We can easily create a json dump of MongoDB database and then load it with minimal modifications:

$ mongoexport                       \
    --db database_name              \
    --collection collection_name    \
    --jsonArray                     \
    -out dump.json

But you should be aware of specific data types, since BSON isn’t 100% compatible with textual json. To be more precise I’m talking about data_binary, data_date, data_timestamp, data_regex, data_oid etc, see documentation). E.g. when you’ll create a dump of collection with data_date field, you’ll get something like this:

"created_at": {
    "$date": 1445510017229
}

and you may decide to move this value one level up or keep this structure.

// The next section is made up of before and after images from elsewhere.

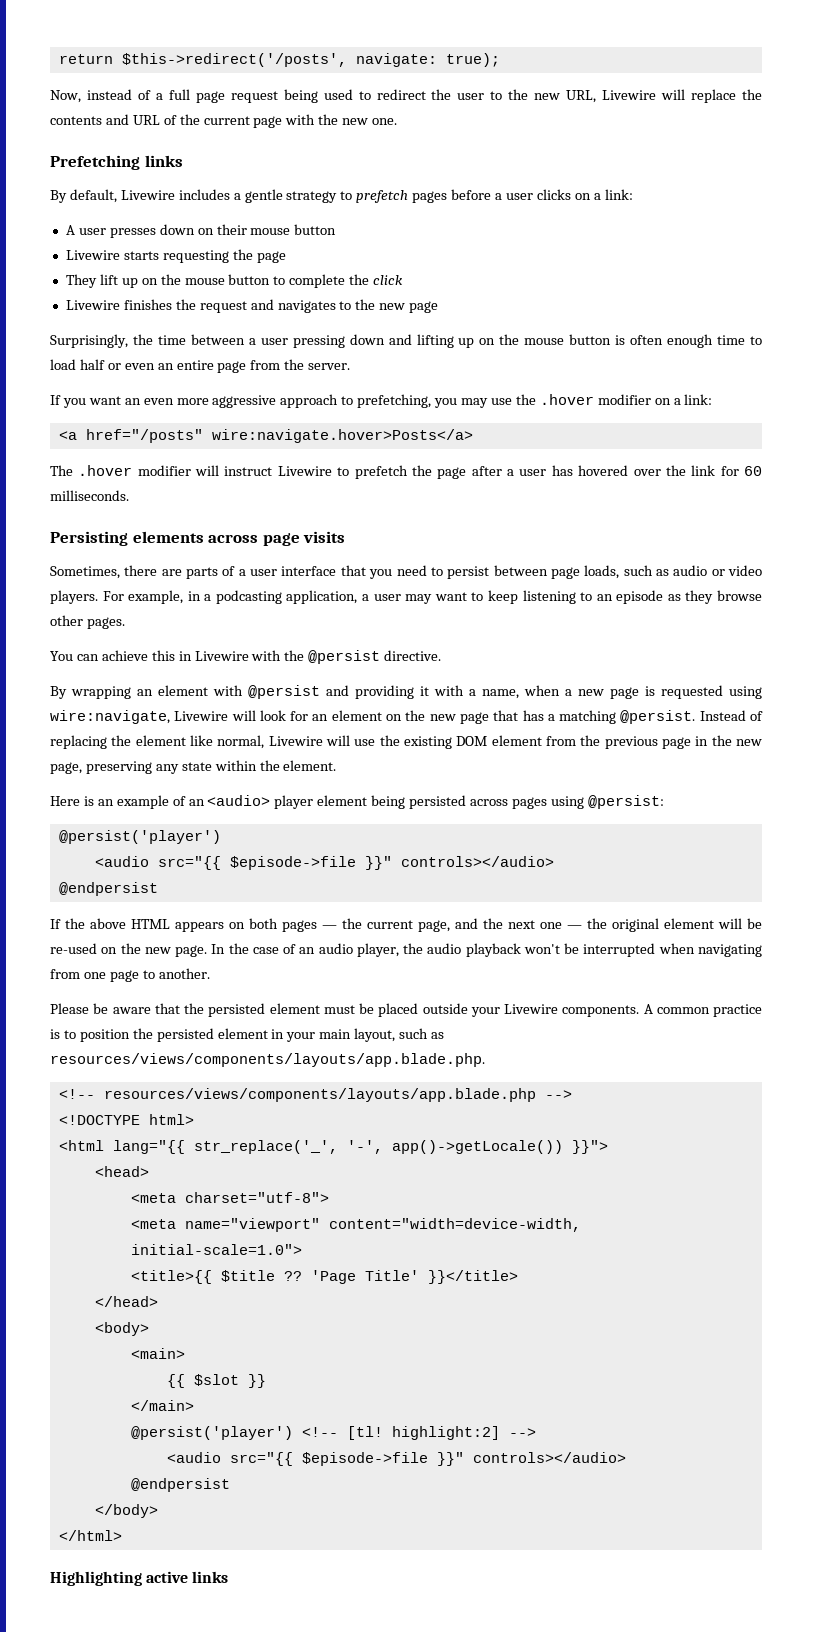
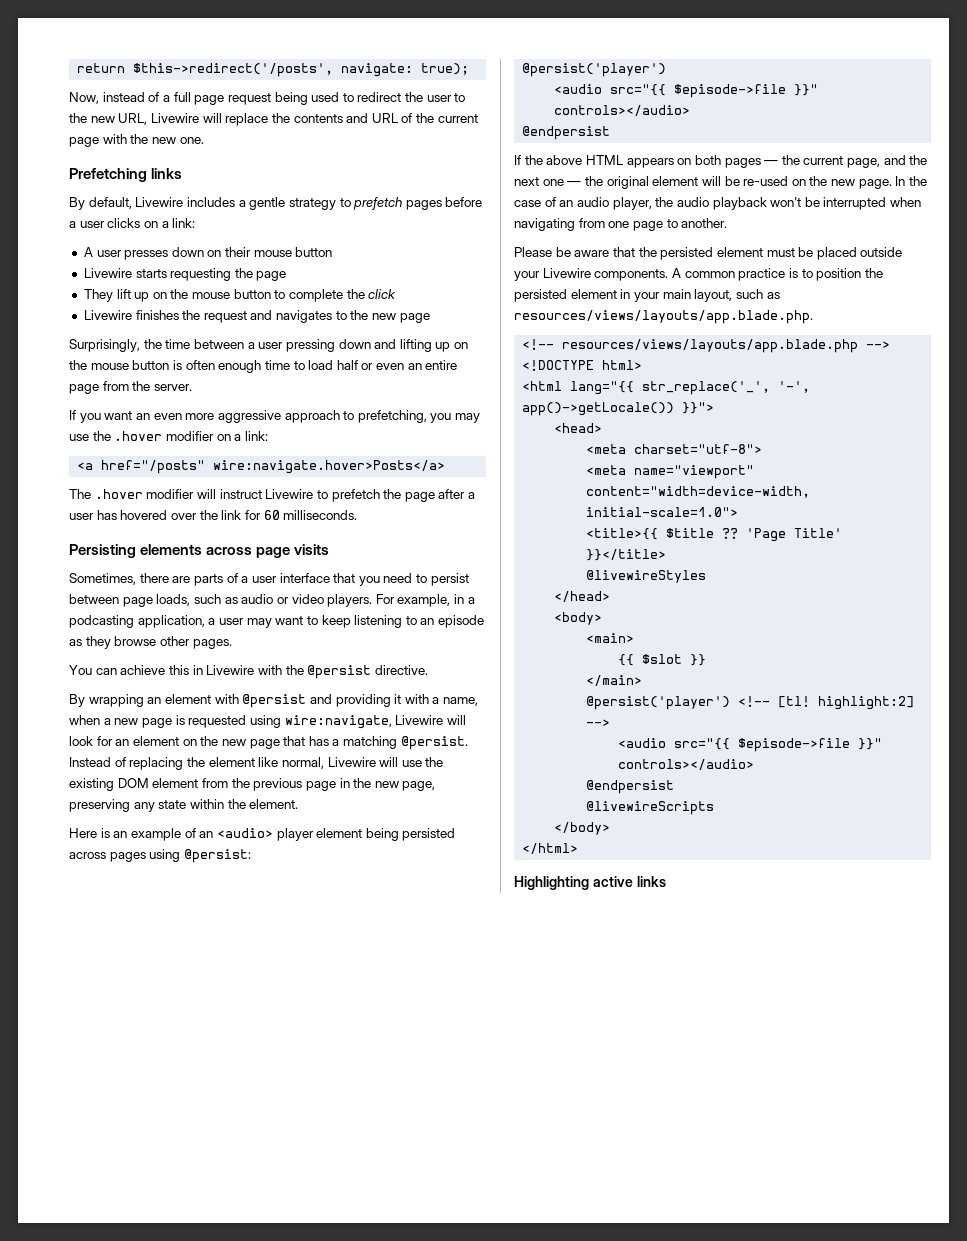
- A common practice is to position the persisted element in your main layout, such as resources/views/components/layouts/app.blade.php.
- <!-- resources/views/components/layouts/app.blade.php -->
+ A common practice is to position the persisted element in your main layout, such as resources/views/layouts/app.blade.php.
+ <!-- resources/views/layouts/app.blade.php -->
+ @livewireStyles
+ @livewireScripts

There is also another interesting option, which is related to the ToroDB.

ToroDB is an open source project that turns your RDBMS into a MongoDB-compatible server, supporting the MongoDB query API and MongoDB’s replication, but storing your data into a reliable and trusted ACID database.

So it’s like NoSQL over RDBMS. You can setup ToroDB as a hidden read-only replica of a MondoDB replica set. Then when you’ll be ready you can examine ToroDB data structure and convert it into jsonb as in previous section.

Speaking about indices - it’s possible to cover good amount of queries using GIN index for jsonb column, but since it available only for small list of operators, you should probably add separate indices for range queries.

MySQL

JSON data type format in MySQL is pretty close to PostgreSQL, we can even use mysqldump to convert one into another:

$ mysqldump                                     \
    --compact                                   \
    --compatible=postgresql                     \
    database_name                               \
    table_name | sed -e 's/\\\"/"/g' > dump.sql

$ cat ./dump.sql
/*!40101 SET @saved_cs_client     = @@character_set_client */;
/*!40101 SET character_set_client = utf8 */;
CREATE TABLE "table_name" (
  "data" json DEFAULT NULL
);
/*!40101 SET character_set_client = @saved_cs_client */;
INSERT INTO "table_name" VALUES ('{"aaa": 1, "bbb": 2}'),('{"aaa": 3, "bbb": 4}'),('{"aaa": 5, "bbb": 6}');
$ psql < dump.sql

Just be careful about double quotes escaping and that’s it.

From plain data

And finally we have an option to import plain json data into PostgreSQL. But imagine a situation, when we need to process not so well formatted data. Since jsonb should strictly follow the json format, what can we do in that case?

It depends on how badly our document is broken. If document structure is preserved, but there are some issues with formatting (one quote instead of double or even without quotes, no commas and so on), it’s possible to fix it using (oh my gosh) node.js and more precisely the json5 extension and the corresponding library:

// format.js

var JSON5 = require('json5');
var stdin = process.stdin;
var stdout = process.stdout;

var inputChunks = [];

stdin.resume();
stdin.setEncoding('utf8');

stdin.on('data', function (chunk) {
    inputChunks.push(chunk);
});

stdin.on('end', function () {
    var inputData = inputChunks.join();

    var outputData = inputData
        .split('\n')
        .filter(function(input) {
            if(input) {
                return true;
            }
        })
        .map(function(input) {
            var parsed = JSON5.parse(input);
            var output = JSON.stringify(parsed);
            return output;
        }).join('\n');

    stdout.write(outputData);
});
$ cat data.json | node format.js > data_formatted.json
=# COPY table_name(jsonb_column_name) from 'data_formatted.json'

But if document structure is broken too - nothing can help, we need to fix it manually using one of json linters.